Pictures are to be left out, but please repeat each record exactly.

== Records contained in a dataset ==
#####

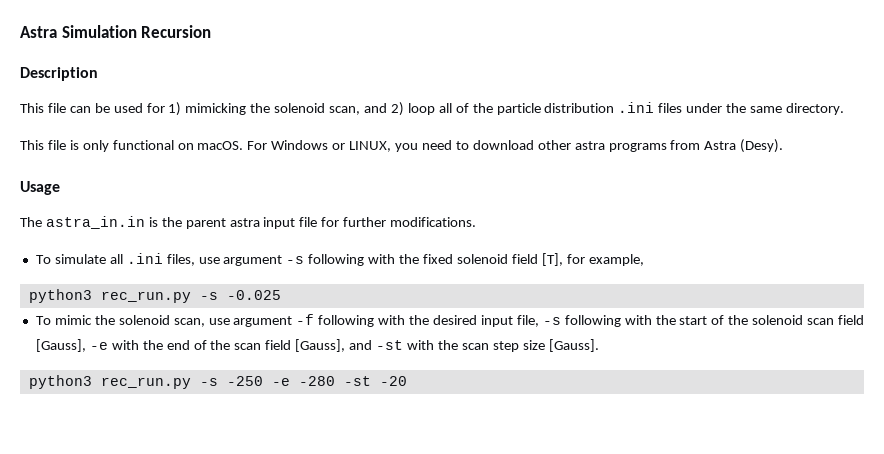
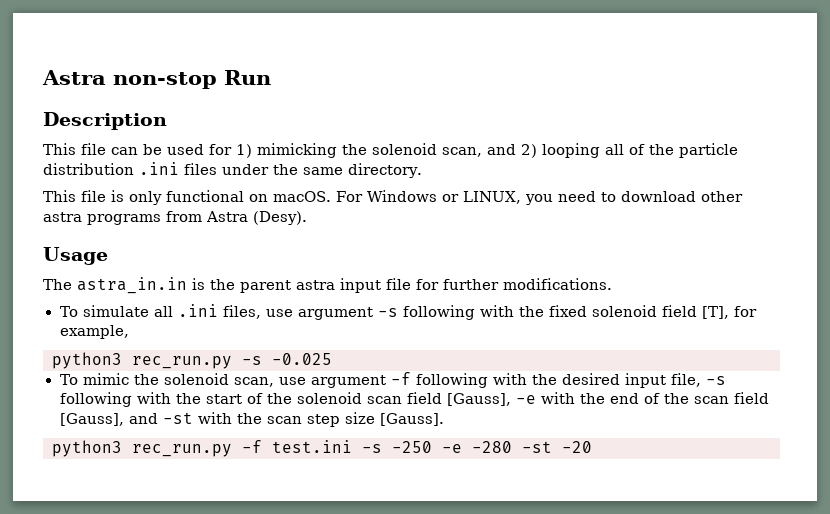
- Astra Simulation Recursion
+ Astra non-stop Run
- This file can be used for 1) mimicking the solenoid scan, and 2) loop all of the particle distribution .ini files under the same directory.
+ This file can be used for 1) mimicking the solenoid scan, and 2) looping all of the particle distribution .ini files under the same directory.
- python3 rec_run.py -s -250 -e -280 -st -20
+ python3 rec_run.py -f test.ini -s -250 -e -280 -st -20

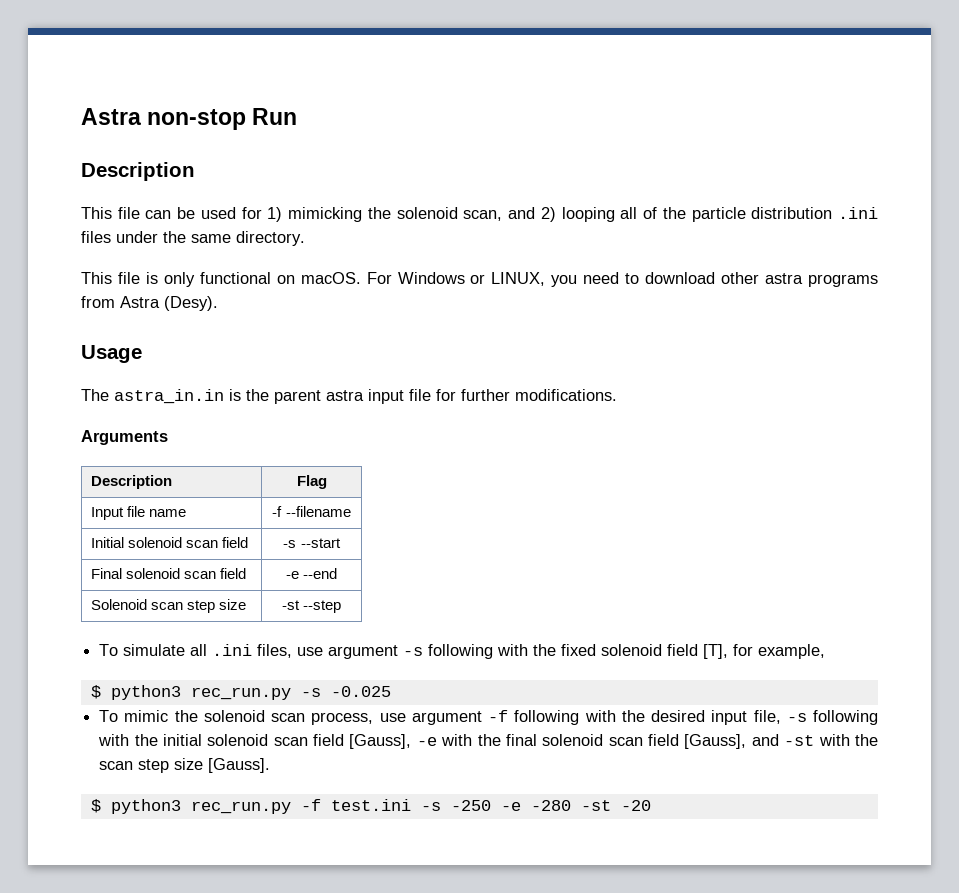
+ Arguments
+ Description | Flag
+ Input file name | -f --filename
+ Initial solenoid scan field | -s --start
+ Final solenoid scan field | -e --end
+ Solenoid scan step size | -st --step
- python3 rec_run.py -s -0.025
+ $ python3 rec_run.py -s -0.025
- To mimic the solenoid scan, use argument -f following with the desired input file, -s following with the start of the solenoid scan field [Gauss], -e with the end of the scan field [Gauss], and -st with the scan step size [Gauss].
+ To mimic the solenoid scan process, use argument -f following with the desired input file, -s following with the initial solenoid scan field [Gauss], -e with the final solenoid scan field [Gauss], and -st with the scan step size [Gauss].
- python3 rec_run.py -f test.ini -s -250 -e -280 -st -20
+ $ python3 rec_run.py -f test.ini -s -250 -e -280 -st -20

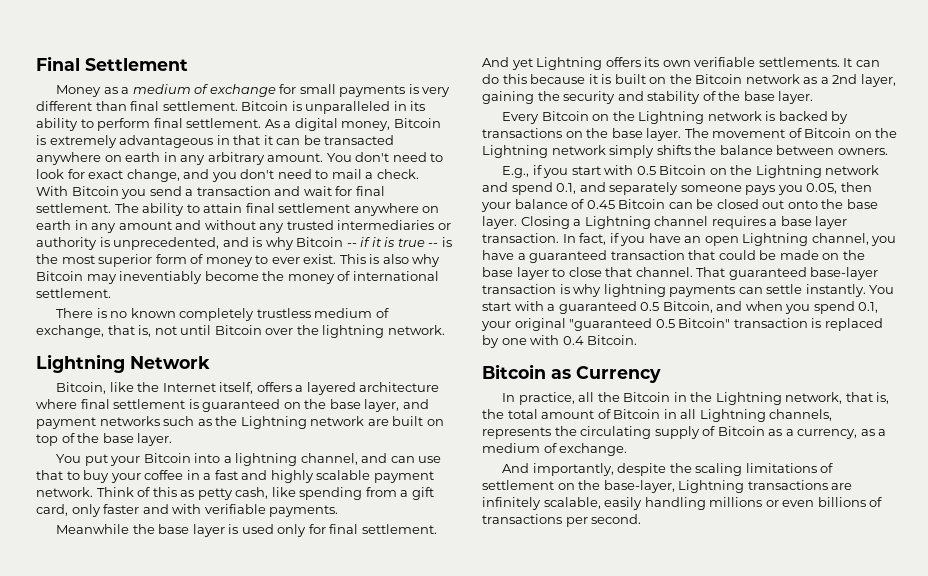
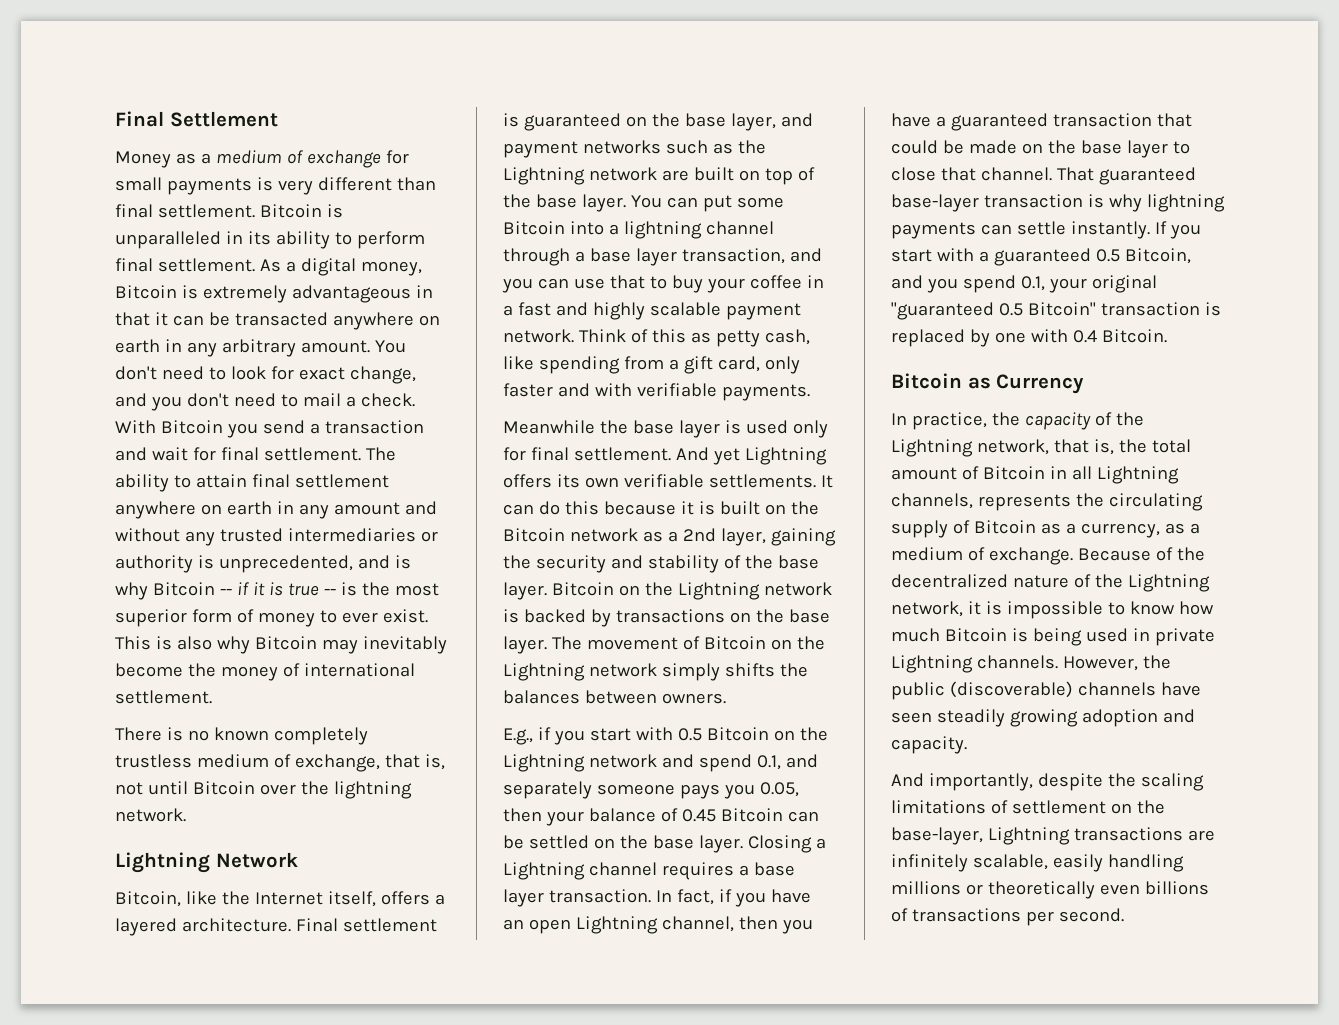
- This is also why Bitcoin may ineventiably become the money of international settlement.
+ This is also why Bitcoin may inevitably become the money of international settlement.
- Bitcoin, like the Internet itself, offers a layered architecture where final settlement is guaranteed on the base layer, and payment networks such as the Lightning network are built on top of the base layer.
- You put your Bitcoin into a lightning channel, and can use that to buy your coffee in a fast and highly scalable payment network.
+ Bitcoin, like the Internet itself, offers a layered architecture. Final settlement is guaranteed on the base layer, and payment networks such as the Lightning network are built on top of the base layer. You can put some Bitcoin into a lightning channel through a base layer transaction, and you can use that to buy your coffee in a fast and highly scalable payment network.
- It can do this because it is built on the Bitcoin network as a 2nd layer, gaining the security and stability of the base layer.
- Every Bitcoin on the Lightning network is backed by transactions on the base layer.
+ It can do this because it is built on the Bitcoin network as a 2nd layer, gaining the security and stability of the base layer. Bitcoin on the Lightning network is backed by transactions on the base layer.
- The movement of Bitcoin on the Lightning network simply shifts the balance between owners.
+ The movement of Bitcoin on the Lightning network simply shifts the balances between owners.
- E.g., if you start with 0.5 Bitcoin on the Lightning network and spend 0.1, and separately someone pays you 0.05, then your balance of 0.45 Bitcoin can be closed out onto the base layer.
+ E.g., if you start with 0.5 Bitcoin on the Lightning network and spend 0.1, and separately someone pays you 0.05, then your balance of 0.45 Bitcoin can be settled on the base layer.
- In fact, if you have an open Lightning channel, you have a guaranteed transaction that could be made on the base layer to close that channel.
+ In fact, if you have an open Lightning channel, then you have a guaranteed transaction that could be made on the base layer to close that channel.
- You start with a guaranteed 0.5 Bitcoin, and when you spend 0.1, your original "guaranteed 0.5 Bitcoin" transaction is replaced by one with 0.4 Bitcoin.
+ If you start with a guaranteed 0.5 Bitcoin, and you spend 0.1, your original "guaranteed 0.5 Bitcoin" transaction is replaced by one with 0.4 Bitcoin.
- In practice, all the Bitcoin in the Lightning network, that is, the total amount of Bitcoin in all Lightning channels, represents the circulating supply of Bitcoin as a currency, as a medium of exchange.
+ In practice, the capacity of the Lightning network, that is, the total amount of Bitcoin in all Lightning channels, represents the circulating supply of Bitcoin as a currency, as a medium of exchange. Because of the decentralized nature of the Lightning network, it is impossible to know how much Bitcoin is being used in private Lightning channels. However, the public (discoverable) channels have seen steadily growing adoption and capacity.
- And importantly, despite the scaling limitations of settlement on the base-layer, Lightning transactions are infinitely scalable, easily handling millions or even billions of transactions per second.
+ And importantly, despite the scaling limitations of settlement on the base-layer, Lightning transactions are infinitely scalable, easily handling millions or theoretically even billions of transactions per second.

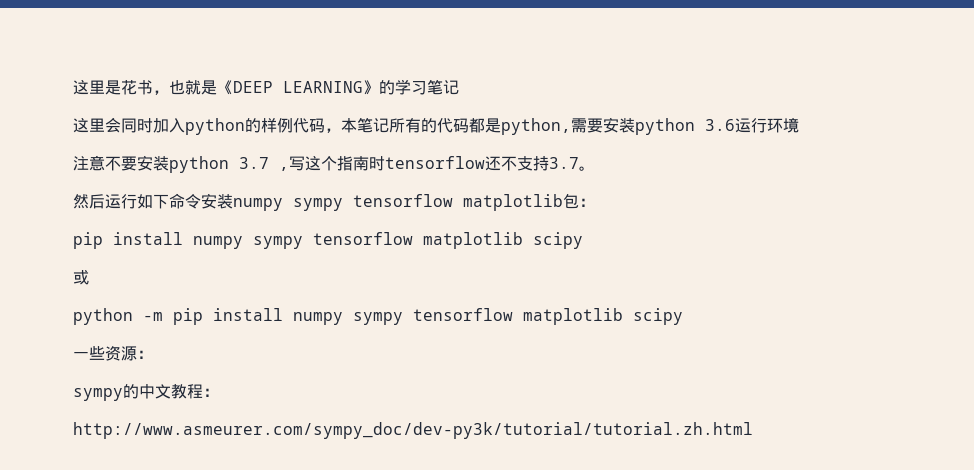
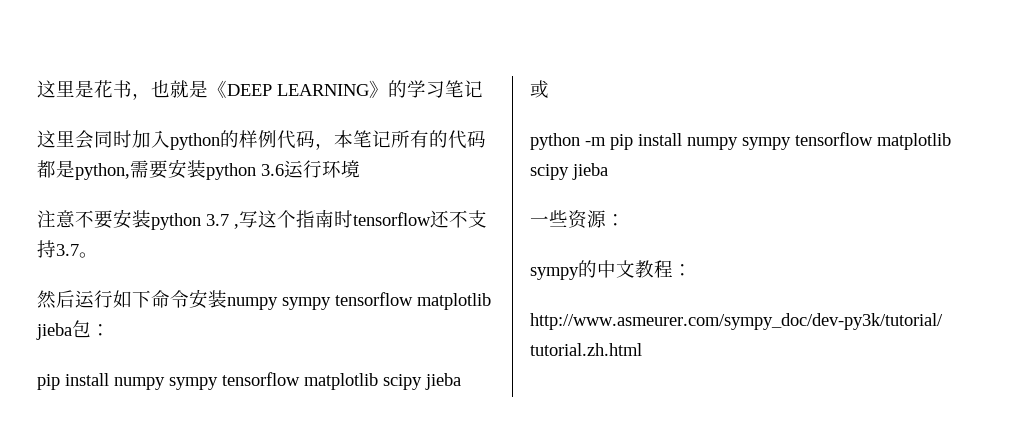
- 然后运行如下命令安装numpy sympy tensorflow matplotlib包：
- pip install numpy sympy tensorflow matplotlib scipy
+ 然后运行如下命令安装numpy sympy tensorflow matplotlib jieba包：
+ pip install numpy sympy tensorflow matplotlib scipy jieba
- python -m pip install numpy sympy tensorflow matplotlib scipy
+ python -m pip install numpy sympy tensorflow matplotlib scipy jieba

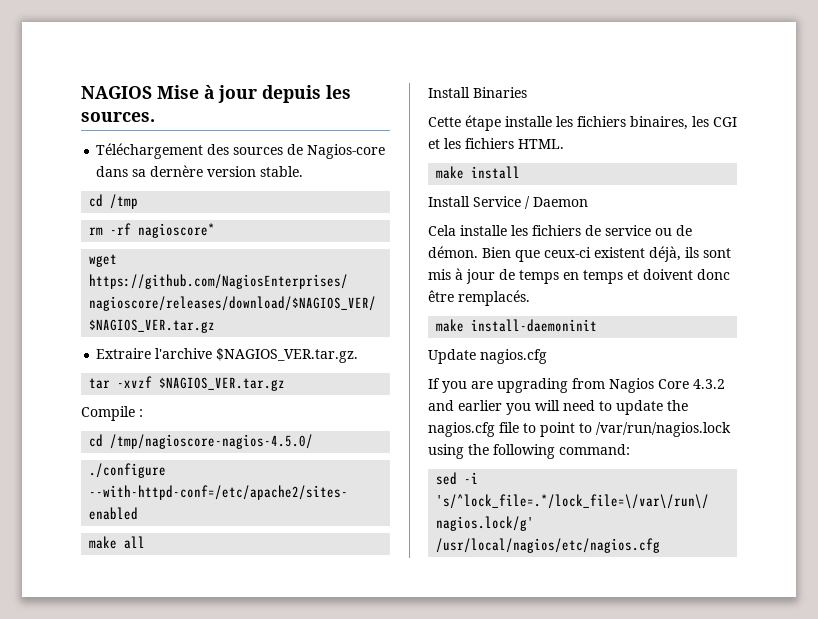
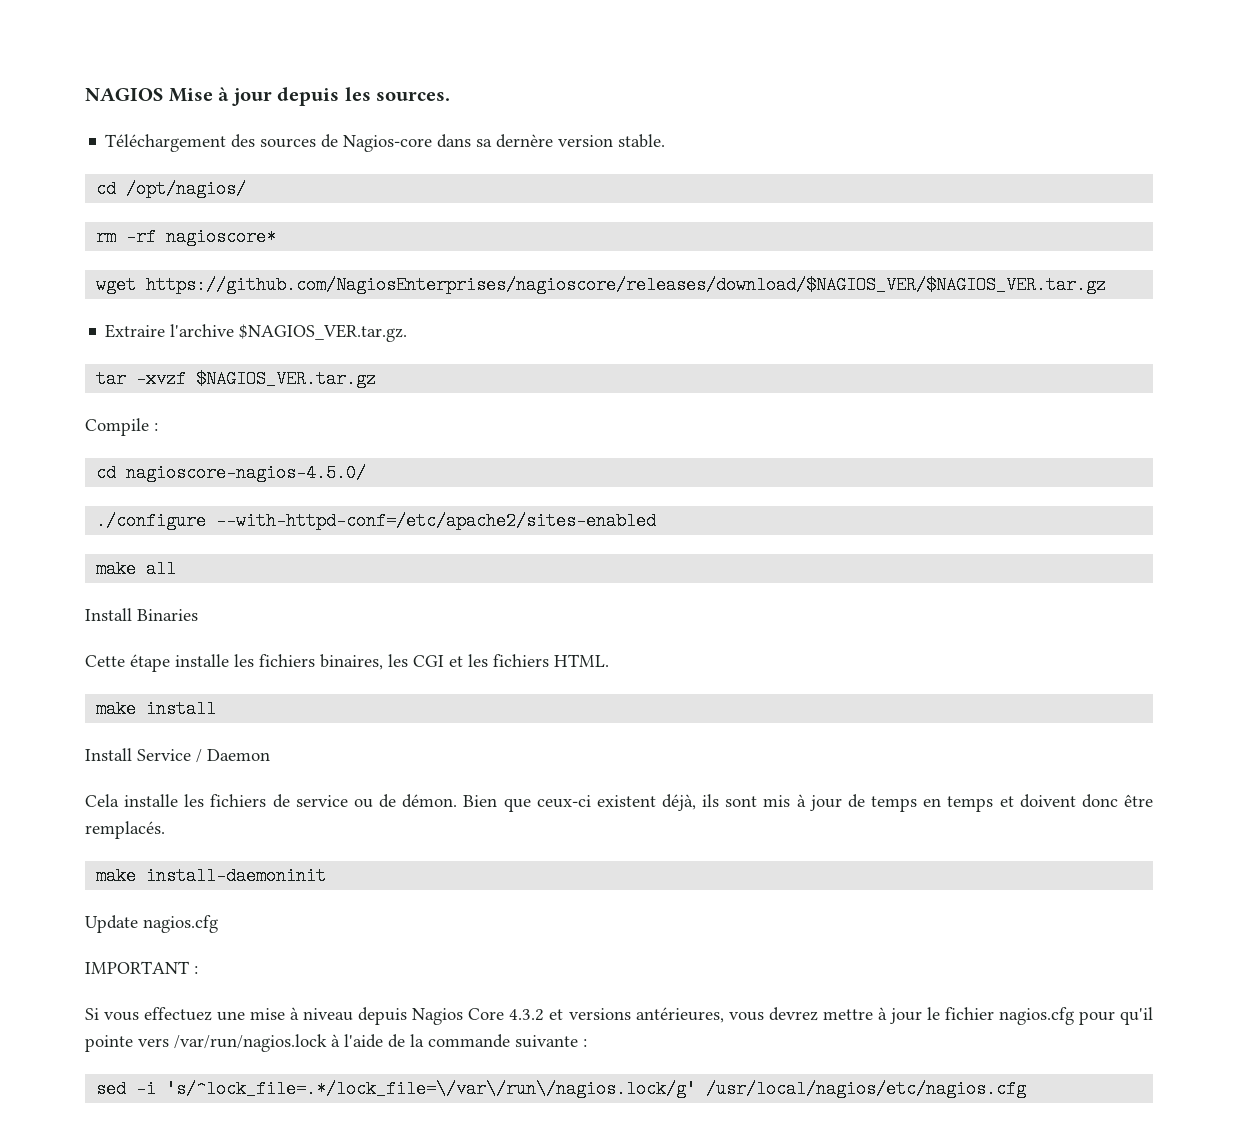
- cd /tmp
+ cd /opt/nagios/
- cd /tmp/nagioscore-nagios-4.5.0/
+ cd nagioscore-nagios-4.5.0/
- If you are upgrading from Nagios Core 4.3.2 and earlier you will need to update the nagios.cfg file to point to /var/run/nagios.lock using the following command:
+ IMPORTANT :
+ Si vous effectuez une mise à niveau depuis Nagios Core 4.3.2 et versions antérieures, vous devrez mettre à jour le fichier nagios.cfg pour qu'il pointe vers /var/run/nagios.lock à l'aide de la commande suivante :

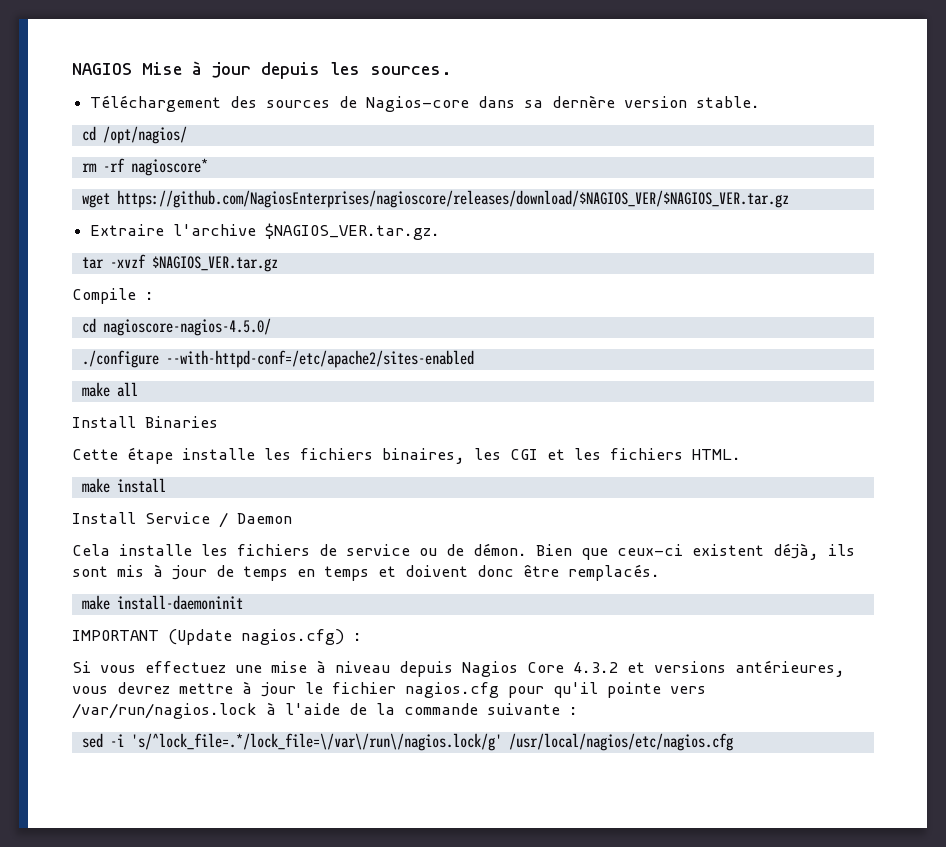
- Update nagios.cfg
- IMPORTANT :
+ IMPORTANT (Update nagios.cfg) :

#####

== PROBLEM SOLUTION ==
- Astra Simulation Recursion
+ Astra non-stop Run
- This file can be used for 1) mimicking the solenoid scan, and 2) loop all of the particle distribution .ini files under the same directory.
+ This file can be used for 1) mimicking the solenoid scan, and 2) looping all of the particle distribution .ini files under the same directory.
- python3 rec_run.py -s -250 -e -280 -st -20
+ python3 rec_run.py -f test.ini -s -250 -e -280 -st -20

+ Arguments
+ Description | Flag
+ Input file name | -f --filename
+ Initial solenoid scan field | -s --start
+ Final solenoid scan field | -e --end
+ Solenoid scan step size | -st --step
- python3 rec_run.py -s -0.025
+ $ python3 rec_run.py -s -0.025
- To mimic the solenoid scan, use argument -f following with the desired input file, -s following with the start of the solenoid scan field [Gauss], -e with the end of the scan field [Gauss], and -st with the scan step size [Gauss].
+ To mimic the solenoid scan process, use argument -f following with the desired input file, -s following with the initial solenoid scan field [Gauss], -e with the final solenoid scan field [Gauss], and -st with the scan step size [Gauss].
- python3 rec_run.py -f test.ini -s -250 -e -280 -st -20
+ $ python3 rec_run.py -f test.ini -s -250 -e -280 -st -20

- This is also why Bitcoin may ineventiably become the money of international settlement.
+ This is also why Bitcoin may inevitably become the money of international settlement.
- Bitcoin, like the Internet itself, offers a layered architecture where final settlement is guaranteed on the base layer, and payment networks such as the Lightning network are built on top of the base layer.
- You put your Bitcoin into a lightning channel, and can use that to buy your coffee in a fast and highly scalable payment network.
+ Bitcoin, like the Internet itself, offers a layered architecture. Final settlement is guaranteed on the base layer, and payment networks such as the Lightning network are built on top of the base layer. You can put some Bitcoin into a lightning channel through a base layer transaction, and you can use that to buy your coffee in a fast and highly scalable payment network.
- It can do this because it is built on the Bitcoin network as a 2nd layer, gaining the security and stability of the base layer.
- Every Bitcoin on the Lightning network is backed by transactions on the base layer.
+ It can do this because it is built on the Bitcoin network as a 2nd layer, gaining the security and stability of the base layer. Bitcoin on the Lightning network is backed by transactions on the base layer.
- The movement of Bitcoin on the Lightning network simply shifts the balance between owners.
+ The movement of Bitcoin on the Lightning network simply shifts the balances between owners.
- E.g., if you start with 0.5 Bitcoin on the Lightning network and spend 0.1, and separately someone pays you 0.05, then your balance of 0.45 Bitcoin can be closed out onto the base layer.
+ E.g., if you start with 0.5 Bitcoin on the Lightning network and spend 0.1, and separately someone pays you 0.05, then your balance of 0.45 Bitcoin can be settled on the base layer.
- In fact, if you have an open Lightning channel, you have a guaranteed transaction that could be made on the base layer to close that channel.
+ In fact, if you have an open Lightning channel, then you have a guaranteed transaction that could be made on the base layer to close that channel.
- You start with a guaranteed 0.5 Bitcoin, and when you spend 0.1, your original "guaranteed 0.5 Bitcoin" transaction is replaced by one with 0.4 Bitcoin.
+ If you start with a guaranteed 0.5 Bitcoin, and you spend 0.1, your original "guaranteed 0.5 Bitcoin" transaction is replaced by one with 0.4 Bitcoin.
- In practice, all the Bitcoin in the Lightning network, that is, the total amount of Bitcoin in all Lightning channels, represents the circulating supply of Bitcoin as a currency, as a medium of exchange.
+ In practice, the capacity of the Lightning network, that is, the total amount of Bitcoin in all Lightning channels, represents the circulating supply of Bitcoin as a currency, as a medium of exchange. Because of the decentralized nature of the Lightning network, it is impossible to know how much Bitcoin is being used in private Lightning channels. However, the public (discoverable) channels have seen steadily growing adoption and capacity.
- And importantly, despite the scaling limitations of settlement on the base-layer, Lightning transactions are infinitely scalable, easily handling millions or even billions of transactions per second.
+ And importantly, despite the scaling limitations of settlement on the base-layer, Lightning transactions are infinitely scalable, easily handling millions or theoretically even billions of transactions per second.

- 然后运行如下命令安装numpy sympy tensorflow matplotlib包：
- pip install numpy sympy tensorflow matplotlib scipy
+ 然后运行如下命令安装numpy sympy tensorflow matplotlib jieba包：
+ pip install numpy sympy tensorflow matplotlib scipy jieba
- python -m pip install numpy sympy tensorflow matplotlib scipy
+ python -m pip install numpy sympy tensorflow matplotlib scipy jieba

- cd /tmp
+ cd /opt/nagios/
- cd /tmp/nagioscore-nagios-4.5.0/
+ cd nagioscore-nagios-4.5.0/
- If you are upgrading from Nagios Core 4.3.2 and earlier you will need to update the nagios.cfg file to point to /var/run/nagios.lock using the following command:
+ IMPORTANT :
+ Si vous effectuez une mise à niveau depuis Nagios Core 4.3.2 et versions antérieures, vous devrez mettre à jour le fichier nagios.cfg pour qu'il pointe vers /var/run/nagios.lock à l'aide de la commande suivante :

- Update nagios.cfg
- IMPORTANT :
+ IMPORTANT (Update nagios.cfg) :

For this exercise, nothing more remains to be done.